C++ classes offer many advantages for presenting graph algorithms. We use classes to collect useful generic functions on graphs (like input/output). In Chapter 18, we use classes to factor out the operations common to several different graph-search methods. Throughout the book, we use an iterator class on the edges emanating from a vertex so that the programs work no matter how the graph is stored. Most important, we package graph algorithms in classes whose constructor processes the graph and whose member functions give us access to the answers discovered. This organization allows graph algorithms to readily use other graph algorithms as subroutines—see, for example, Program 19.13 (transitive closure via strong components), Program 20.8 (Kruskal’s algorithm for minimum spanning tree), Program 21.4 (all shortest paths via Dijkstra’s algorithm), Program 21.6 (longest path in a directed acyclic graph).

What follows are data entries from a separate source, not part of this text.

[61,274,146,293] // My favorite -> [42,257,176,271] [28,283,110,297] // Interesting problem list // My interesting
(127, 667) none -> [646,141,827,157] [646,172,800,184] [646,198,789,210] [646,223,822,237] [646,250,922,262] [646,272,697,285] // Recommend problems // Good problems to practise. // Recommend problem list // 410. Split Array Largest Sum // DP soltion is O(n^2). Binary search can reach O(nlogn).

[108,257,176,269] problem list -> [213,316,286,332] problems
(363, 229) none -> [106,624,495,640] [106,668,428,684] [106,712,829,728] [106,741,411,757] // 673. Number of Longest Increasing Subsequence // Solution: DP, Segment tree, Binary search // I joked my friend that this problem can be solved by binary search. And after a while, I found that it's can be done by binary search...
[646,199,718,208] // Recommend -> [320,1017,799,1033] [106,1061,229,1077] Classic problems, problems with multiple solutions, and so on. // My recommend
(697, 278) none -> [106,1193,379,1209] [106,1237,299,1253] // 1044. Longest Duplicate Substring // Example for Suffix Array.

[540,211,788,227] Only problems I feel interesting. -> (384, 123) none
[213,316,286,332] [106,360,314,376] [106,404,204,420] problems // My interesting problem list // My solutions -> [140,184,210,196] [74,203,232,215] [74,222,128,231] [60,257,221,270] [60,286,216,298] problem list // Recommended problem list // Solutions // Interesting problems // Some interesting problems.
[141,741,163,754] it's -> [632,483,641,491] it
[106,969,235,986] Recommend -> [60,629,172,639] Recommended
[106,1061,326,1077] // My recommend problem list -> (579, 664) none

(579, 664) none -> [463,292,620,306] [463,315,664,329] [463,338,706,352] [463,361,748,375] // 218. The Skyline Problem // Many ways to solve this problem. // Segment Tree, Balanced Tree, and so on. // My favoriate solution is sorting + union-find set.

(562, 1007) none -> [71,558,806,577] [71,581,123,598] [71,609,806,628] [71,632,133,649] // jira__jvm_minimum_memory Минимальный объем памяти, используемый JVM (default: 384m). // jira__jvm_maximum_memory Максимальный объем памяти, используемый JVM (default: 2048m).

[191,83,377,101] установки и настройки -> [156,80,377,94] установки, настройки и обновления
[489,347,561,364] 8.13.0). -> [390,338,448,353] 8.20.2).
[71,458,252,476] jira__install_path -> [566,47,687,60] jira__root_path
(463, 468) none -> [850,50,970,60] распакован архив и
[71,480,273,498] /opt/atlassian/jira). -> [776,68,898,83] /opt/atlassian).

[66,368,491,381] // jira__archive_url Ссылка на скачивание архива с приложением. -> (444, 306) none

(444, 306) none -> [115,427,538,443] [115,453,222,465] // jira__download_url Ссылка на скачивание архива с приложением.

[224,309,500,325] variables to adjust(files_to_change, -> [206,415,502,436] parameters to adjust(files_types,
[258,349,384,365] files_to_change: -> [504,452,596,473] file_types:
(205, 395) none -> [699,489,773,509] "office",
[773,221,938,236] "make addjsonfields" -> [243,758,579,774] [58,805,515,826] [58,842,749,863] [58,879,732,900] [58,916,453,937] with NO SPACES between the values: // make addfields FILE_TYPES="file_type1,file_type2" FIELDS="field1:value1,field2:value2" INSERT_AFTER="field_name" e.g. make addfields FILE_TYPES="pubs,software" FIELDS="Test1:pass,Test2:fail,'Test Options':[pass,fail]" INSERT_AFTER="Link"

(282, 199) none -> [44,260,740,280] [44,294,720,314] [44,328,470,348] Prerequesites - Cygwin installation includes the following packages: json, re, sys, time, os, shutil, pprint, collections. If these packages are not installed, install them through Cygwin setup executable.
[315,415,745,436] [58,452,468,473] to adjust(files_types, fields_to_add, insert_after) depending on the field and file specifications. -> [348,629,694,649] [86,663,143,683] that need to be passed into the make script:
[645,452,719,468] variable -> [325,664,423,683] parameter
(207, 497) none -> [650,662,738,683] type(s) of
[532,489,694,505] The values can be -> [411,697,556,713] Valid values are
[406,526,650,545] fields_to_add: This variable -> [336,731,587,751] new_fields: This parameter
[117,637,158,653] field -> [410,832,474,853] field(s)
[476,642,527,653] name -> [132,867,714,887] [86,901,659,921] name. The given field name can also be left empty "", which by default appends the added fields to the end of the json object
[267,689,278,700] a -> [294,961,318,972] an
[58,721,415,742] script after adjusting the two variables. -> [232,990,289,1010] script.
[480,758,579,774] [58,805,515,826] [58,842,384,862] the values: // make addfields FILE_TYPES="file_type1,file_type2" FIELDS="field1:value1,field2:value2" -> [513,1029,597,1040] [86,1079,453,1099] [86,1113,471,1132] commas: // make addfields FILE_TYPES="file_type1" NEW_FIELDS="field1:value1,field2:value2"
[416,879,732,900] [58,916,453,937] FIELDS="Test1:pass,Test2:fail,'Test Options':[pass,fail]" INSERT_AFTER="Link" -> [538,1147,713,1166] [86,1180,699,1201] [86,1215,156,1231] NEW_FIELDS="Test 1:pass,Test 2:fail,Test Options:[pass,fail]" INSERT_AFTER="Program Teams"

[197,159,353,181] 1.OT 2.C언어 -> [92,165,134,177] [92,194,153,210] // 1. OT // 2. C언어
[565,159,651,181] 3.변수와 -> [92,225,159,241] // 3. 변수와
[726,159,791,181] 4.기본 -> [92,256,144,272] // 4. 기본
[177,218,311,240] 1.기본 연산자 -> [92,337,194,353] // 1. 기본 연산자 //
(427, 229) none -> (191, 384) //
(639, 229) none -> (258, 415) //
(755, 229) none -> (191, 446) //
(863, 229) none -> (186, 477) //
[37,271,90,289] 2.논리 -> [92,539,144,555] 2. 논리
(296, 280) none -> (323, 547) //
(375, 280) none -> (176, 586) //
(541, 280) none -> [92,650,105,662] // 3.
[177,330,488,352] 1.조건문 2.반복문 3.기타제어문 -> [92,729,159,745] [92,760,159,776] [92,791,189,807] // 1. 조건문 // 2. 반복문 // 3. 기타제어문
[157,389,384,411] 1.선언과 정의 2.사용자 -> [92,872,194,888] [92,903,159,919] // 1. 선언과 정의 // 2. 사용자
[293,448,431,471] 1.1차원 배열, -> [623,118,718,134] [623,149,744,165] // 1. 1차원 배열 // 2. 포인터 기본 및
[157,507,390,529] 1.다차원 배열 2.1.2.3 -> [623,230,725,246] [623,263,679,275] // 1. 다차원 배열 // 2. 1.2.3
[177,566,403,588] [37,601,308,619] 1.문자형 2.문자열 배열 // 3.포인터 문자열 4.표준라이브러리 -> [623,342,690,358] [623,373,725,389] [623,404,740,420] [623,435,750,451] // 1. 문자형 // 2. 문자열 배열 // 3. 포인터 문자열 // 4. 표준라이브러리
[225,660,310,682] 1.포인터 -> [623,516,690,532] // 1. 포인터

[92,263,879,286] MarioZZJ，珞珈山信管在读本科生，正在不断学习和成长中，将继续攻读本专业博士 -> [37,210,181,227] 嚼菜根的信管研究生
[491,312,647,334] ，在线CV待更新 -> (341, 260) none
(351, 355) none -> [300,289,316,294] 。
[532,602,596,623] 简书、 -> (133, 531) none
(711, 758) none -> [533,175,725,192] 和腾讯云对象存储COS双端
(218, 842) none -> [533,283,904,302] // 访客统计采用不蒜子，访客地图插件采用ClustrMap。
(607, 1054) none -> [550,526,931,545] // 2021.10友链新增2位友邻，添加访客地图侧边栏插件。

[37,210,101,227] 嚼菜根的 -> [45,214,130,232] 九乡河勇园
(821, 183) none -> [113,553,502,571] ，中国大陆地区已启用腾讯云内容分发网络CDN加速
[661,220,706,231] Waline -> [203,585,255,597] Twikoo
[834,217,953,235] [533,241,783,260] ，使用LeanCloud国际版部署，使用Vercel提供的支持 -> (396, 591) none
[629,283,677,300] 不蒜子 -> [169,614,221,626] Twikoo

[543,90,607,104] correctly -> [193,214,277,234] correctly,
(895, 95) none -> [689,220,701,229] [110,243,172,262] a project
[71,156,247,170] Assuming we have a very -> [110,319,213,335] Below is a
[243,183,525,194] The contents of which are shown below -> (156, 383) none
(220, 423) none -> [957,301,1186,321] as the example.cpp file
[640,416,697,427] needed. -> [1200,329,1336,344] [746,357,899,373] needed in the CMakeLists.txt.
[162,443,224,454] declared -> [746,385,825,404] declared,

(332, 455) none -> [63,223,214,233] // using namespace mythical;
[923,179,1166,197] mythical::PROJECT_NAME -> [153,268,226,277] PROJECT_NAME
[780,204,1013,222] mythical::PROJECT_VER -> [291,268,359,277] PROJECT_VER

This trend culminates in Chapter 22, where most of the programs are built at a higher level of abstraction, using classes that are defined earlier in the book.

For consistency with Algorithms in C++, Third Edition, Parts 1– 4 our programs rely on the stack and queue classes defined there, and we write explicit pointer operations on singly-linked lists in two low-level implementations. We have adopted two stylistic changes from Parts 1–4: Constructors use initialization rather than assignment and we use STL vectors instead of arrays. Here is a summary of the STL vector functions we use in our programs:

• The default constructor creates an empty vector.

• The constructor vec(n) creates a vector of n elements.

• The constructor vec(n, x) creates a vector of n elements each initialized to the value x.

• Member function vec.assign(n, x) makes vec a vector of n elements each initialized to the value x.

• Member function vec.resize(n) grows or shrinks vec to have capacity n.

• Member function vec.resize(n, x) grows or shrinks vec to have capacity n and initializes any new elements to the value x.

The STL also defines the assignment operator, copy constructor, and destructor needed to make vectors first-class objects.

Before I started working on these programs, I had read informal descriptions and pseudocode for many of the algorithms, but had only implemented a few of them. I have found it very instructive to work out the details needed to turn algorithms into working programs, and fun to watch them in action. I hope that reading and running the programs in this book will also help you to understand the algorithms better.

Thanks: to Jon Bentley, Brian Kernighan, and Tom Szymanski, from whom I learned much of what I know about programming; to Debbie Lafferty, who asked whether I would be interested in this project; and to Drew University, Lucent Technologies, and Princeton University, for institutional support.